The Advantages and Disadvantages of Incorporating a Business
In order to mention all the advantages and disadvantages of incorporating a business, first I should try to explain what a corporation is. In 1819, Chief Justice Marshall of the United States Supreme court said: ' A corporation is an artificial being, invisible, intangible, and existing only in contemplation of the law.' In the Webster's College Dictionary corporation is defined as 'an association of individuals, created by law and having an existence apart from that of its members as well as distinct and inherent powers and liabilities.' A corporation is divided into many units called shares of stock. The owners of the stock are called stockholders or shareholders. One of the advantages of incorporating a business is that because a corporation has a legal existence, shares can be sold at any time without affecting the operations of the corporation. Also, shares can be bought at any time.

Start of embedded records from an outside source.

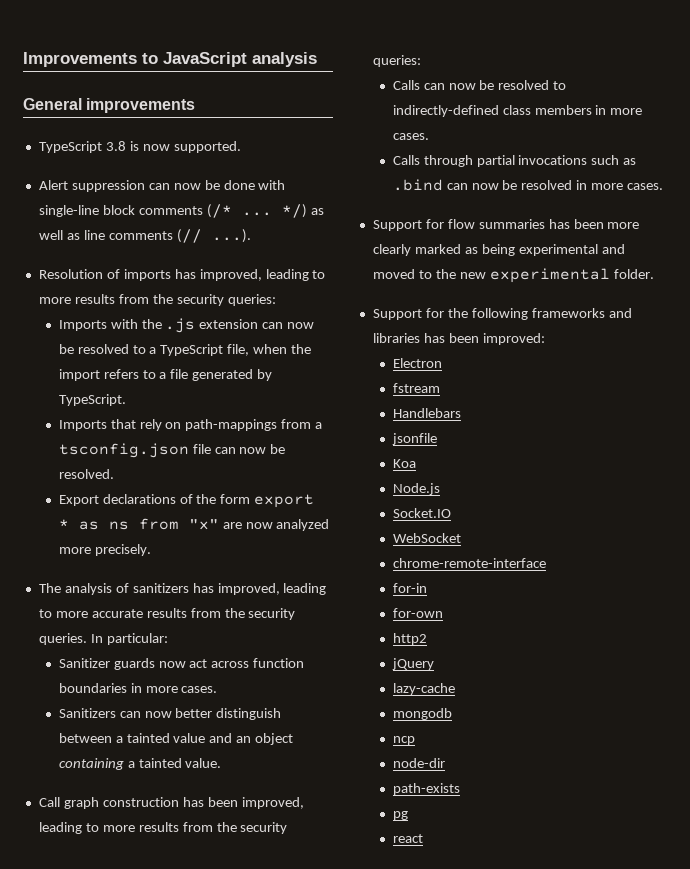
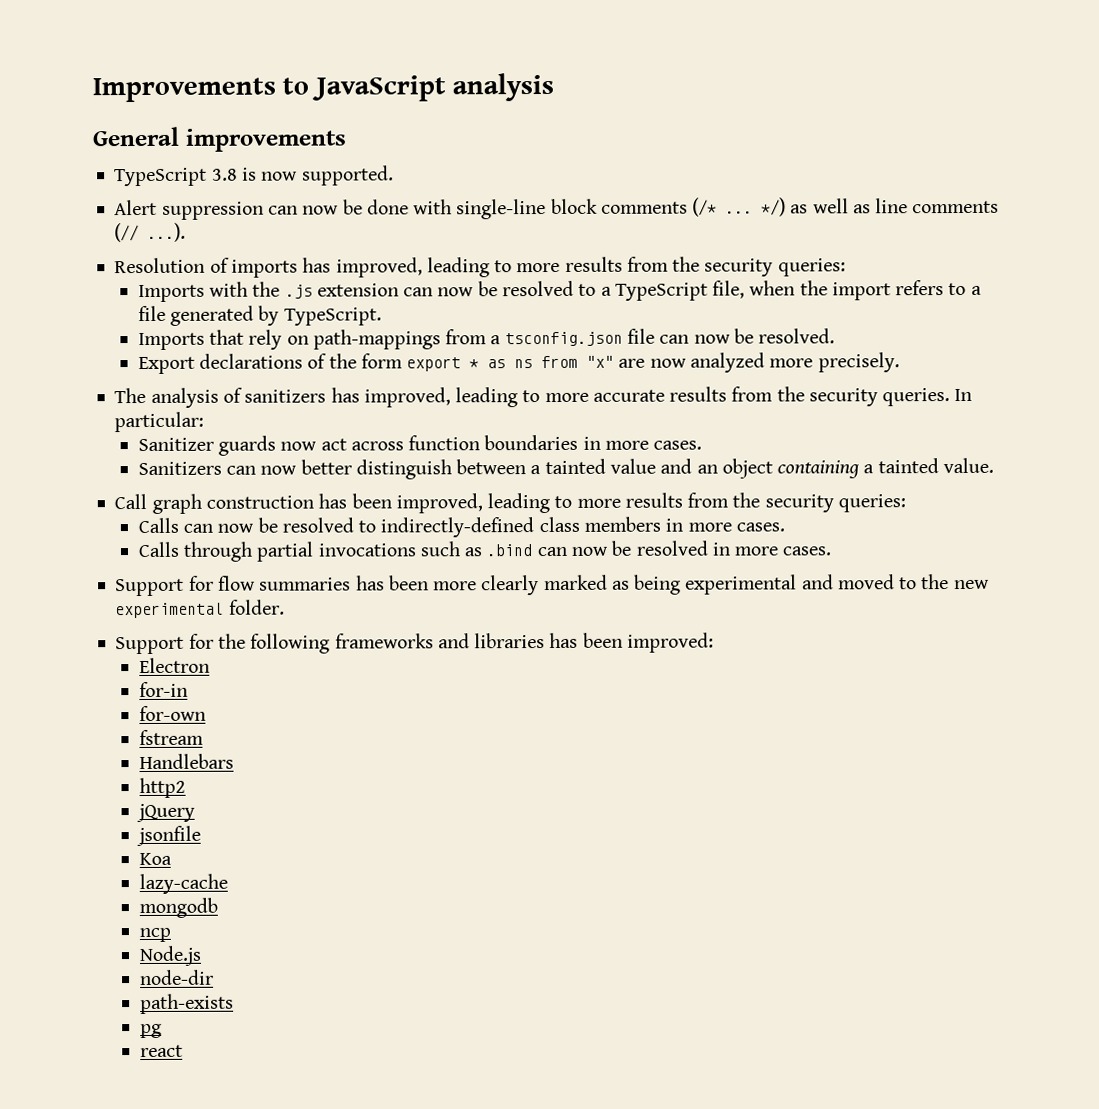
+ for-in
+ for-own
+ http2
+ jQuery
- Node.js
- Socket.IO
- WebSocket
- chrome-remote-interface
- for-in
- for-own
- http2
- jQuery
+ Node.js

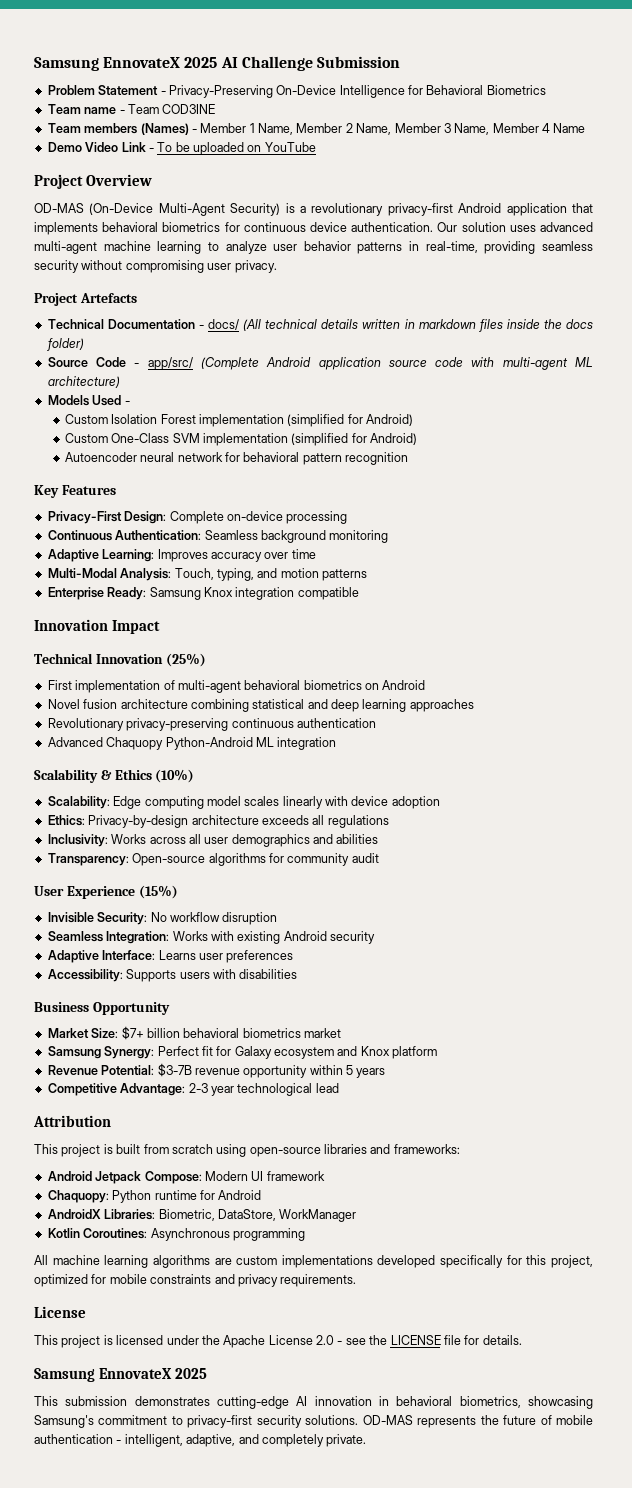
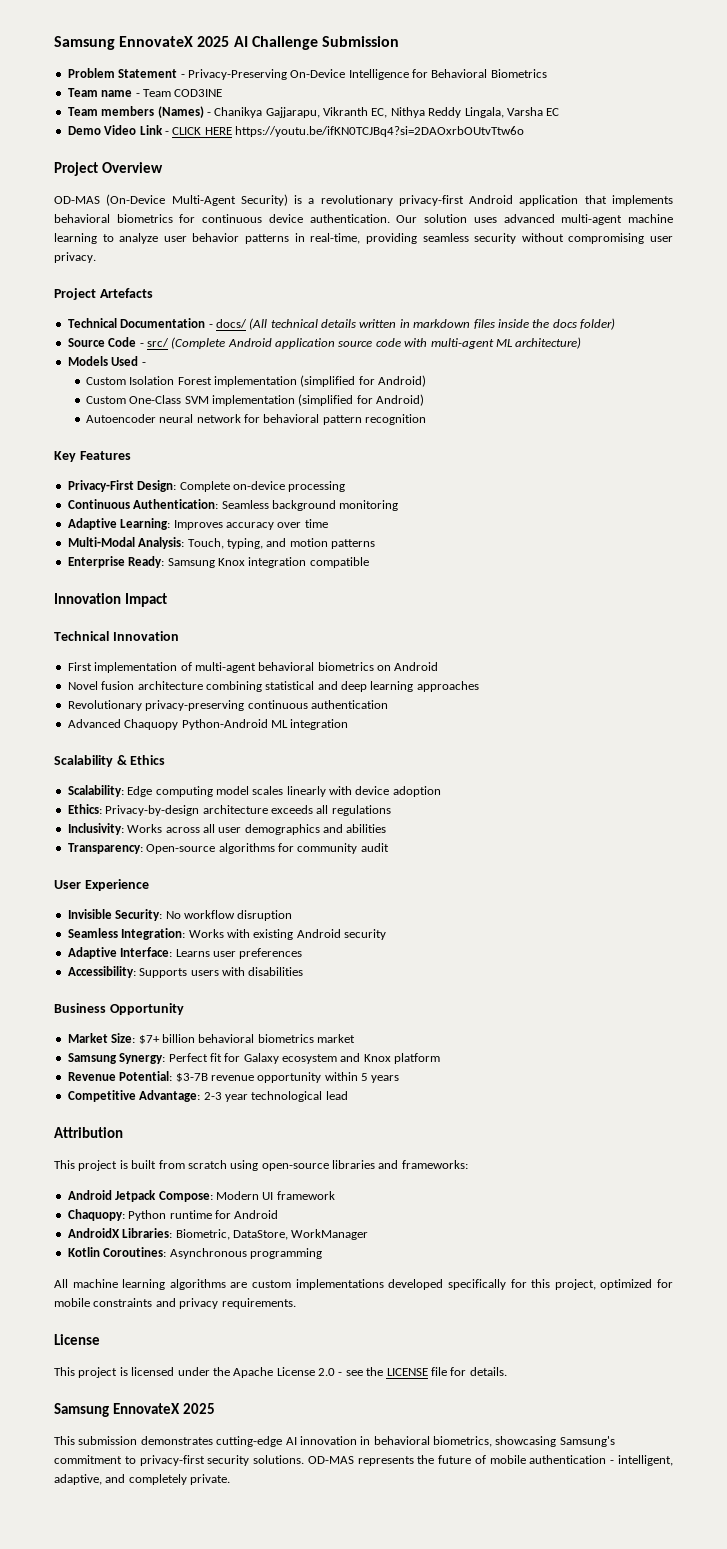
- Team members (Names) - Member 1 Name, Member 2 Name, Member 3 Name, Member 4 Name
+ Team members (Names) - Chanikya Gajjarapu, Vikranth EC, Nithya Reddy Lingala, Varsha EC
- Demo Video Link - To be uploaded on YouTube
+ Demo Video Link - CLICK HERE https://youtu.be/ifKN0TCJBq4?si=2DAOxrbOUtvTtw6o
- Source Code - app/src/ (Complete Android application source code with multi-agent ML architecture)
+ Source Code - src/ (Complete Android application source code with multi-agent ML architecture)
- Technical Innovation (25%)
+ Technical Innovation
- Scalability & Ethics (10%)
+ Scalability & Ethics
- User Experience (15%)
+ User Experience

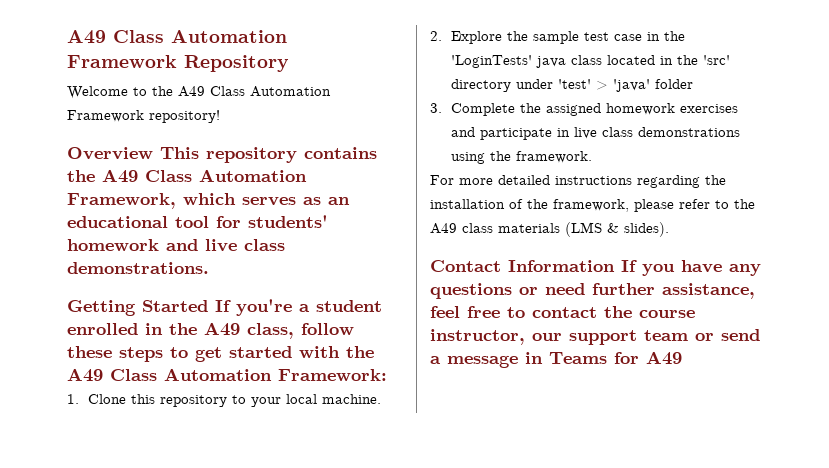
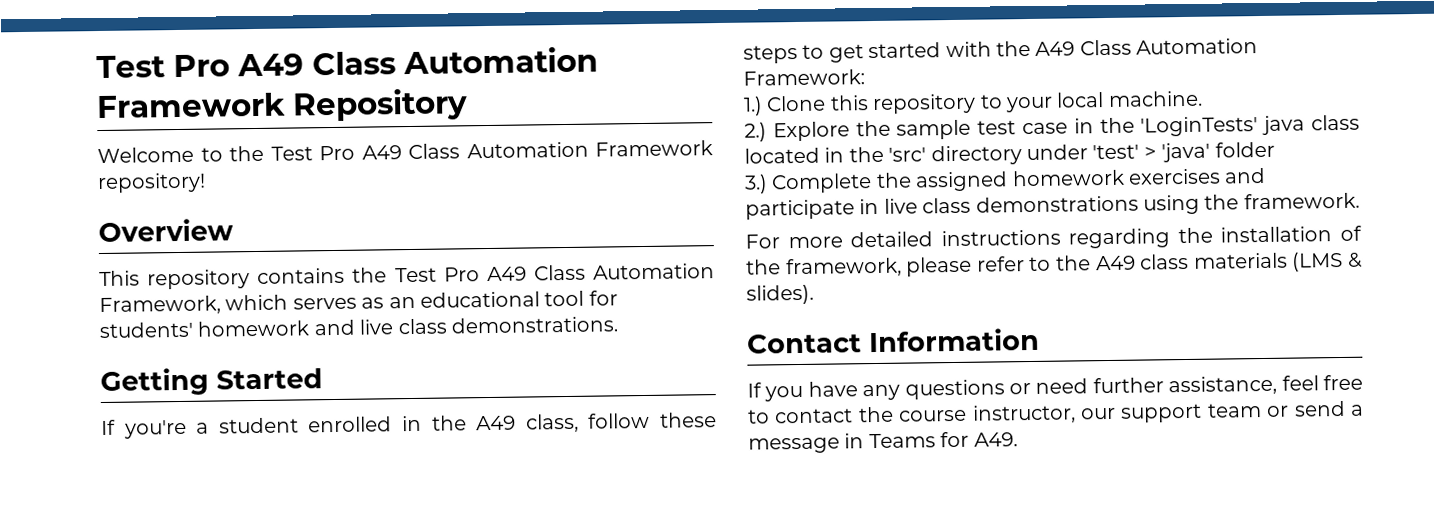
- A49 Class Automation Framework Repository
+ Test Pro A49 Class Automation Framework Repository
- Welcome to the A49 Class Automation Framework repository!
+ Welcome to the Test Pro A49 Class Automation Framework repository!
- Overview This repository contains the A49 Class Automation Framework, which serves as an educational tool for students' homework and live class demonstrations.
+ Overview
+ This repository contains the Test Pro A49 Class Automation Framework, which serves as an educational tool for students' homework and live class demonstrations.
- Getting Started If you're a student enrolled in the A49 class, follow these steps to get started with the A49 Class Automation Framework:
+ Getting Started
+ If you're a student enrolled in the A49 class, follow these steps to get started with the A49 Class Automation Framework:
- 1. Clone this repository to your local machine.
+ 1.) Clone this repository to your local machine.
- 2. Explore the sample test case in the 'LoginTests' java class located in the 'src' directory under 'test' > 'java' folder
+ 2.) Explore the sample test case in the 'LoginTests' java class located in the 'src' directory under 'test' > 'java' folder
- 3. Complete the assigned homework exercises and participate in live class demonstrations using the framework.
+ 3.) Complete the assigned homework exercises and participate in live class demonstrations using the framework.
- Contact Information If you have any questions or need further assistance, feel free to contact the course instructor, our support team or send a message in Teams for A49
+ Contact Information
+ If you have any questions or need further assistance, feel free to contact the course instructor, our support team or send a message in Teams for A49.

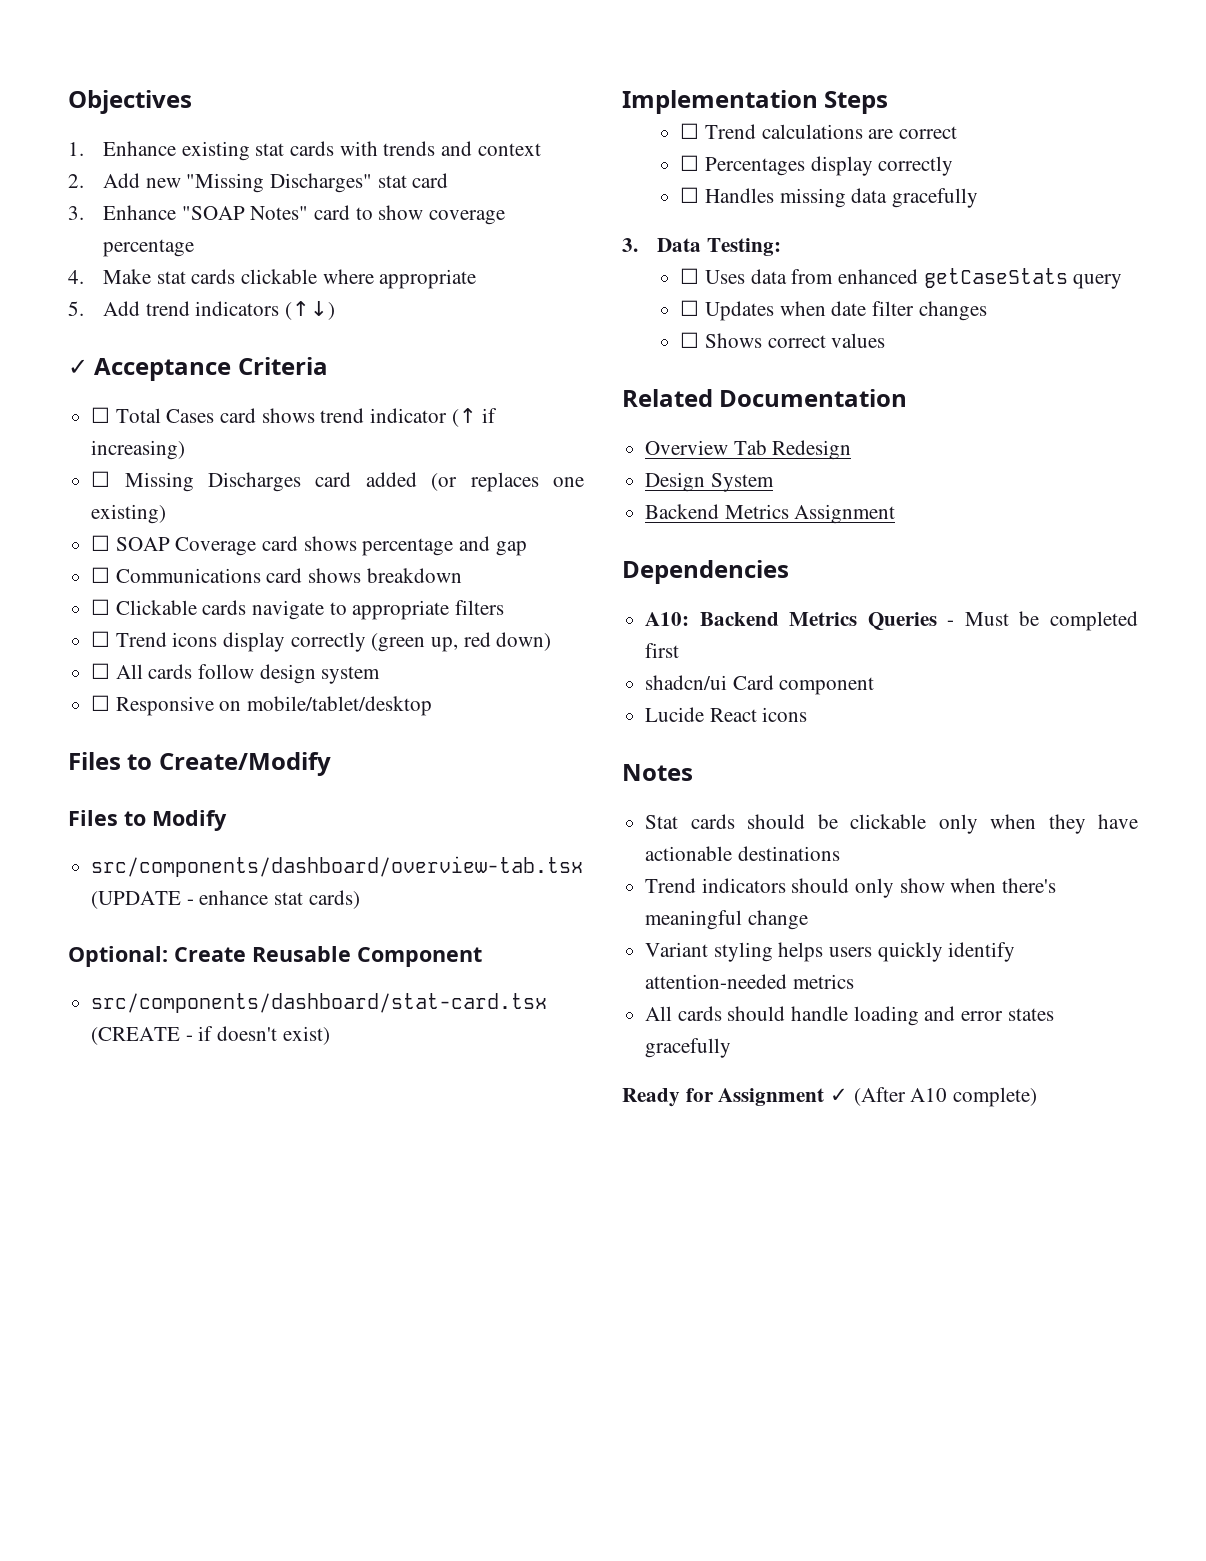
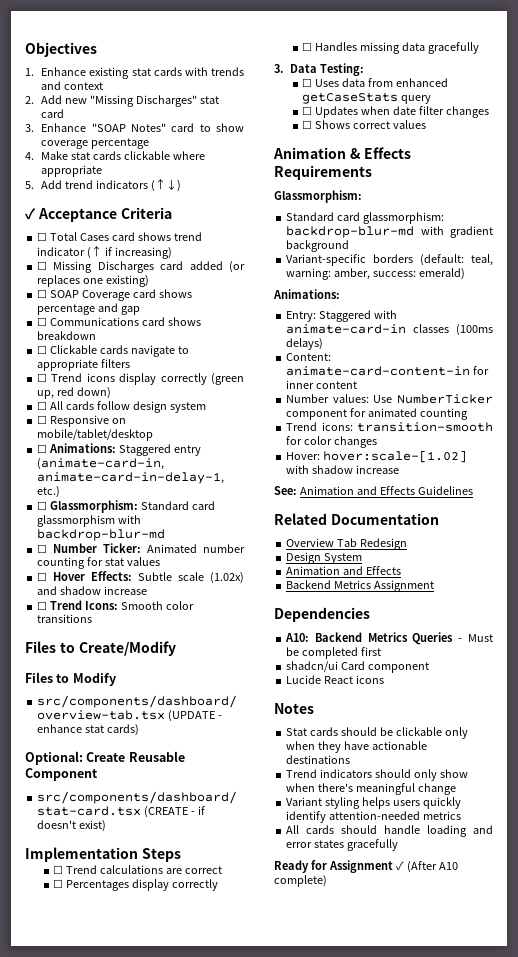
+ ☐ Animations: Staggered entry (animate-card-in, animate-card-in-delay-1, etc.)
+ ☐ Glassmorphism: Standard card glassmorphism with backdrop-blur-md
+ ☐ Number Ticker: Animated number counting for stat values
+ ☐ Hover Effects: Subtle scale (1.02x) and shadow increase
+ ☐ Trend Icons: Smooth color transitions
+ Animation & Effects Requirements
+ Glassmorphism:
+ Standard card glassmorphism: backdrop-blur-md with gradient background
+ Variant-specific borders (default: teal, warning: amber, success: emerald)
+ Animations:
+ Entry: Staggered with animate-card-in classes (100ms delays)
+ Content: animate-card-content-in for inner content
+ Number values: Use NumberTicker component for animated counting
+ Trend icons: transition-smooth for color changes
+ Hover: hover:scale-[1.02] with shadow increase
+ See: Animation and Effects Guidelines
  Design System
+ Animation and Effects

Another big advantage of incorporating a business is that corporation have limited liabilities. This means that the corporation is responsible for its own acts and obligations under the law. This characteristic protects the stockholders of the corporation because the only financial loss that they may suffer is limited to the amount invested. Also, the creditors of the corporation can not go beyond the assets of the corporation to satisfy their claims.
The stockholders or the shareholders are the ones who have control over the management of a corporation's operation and activities. They are the ones who elect the board of directors, and the board of directors are responsible to the stockholders. Also, the board of directors are responsible for the management of the day-to-day operation of the corporation. They also decide when and how much of their income to give to the stockholders or shareholders.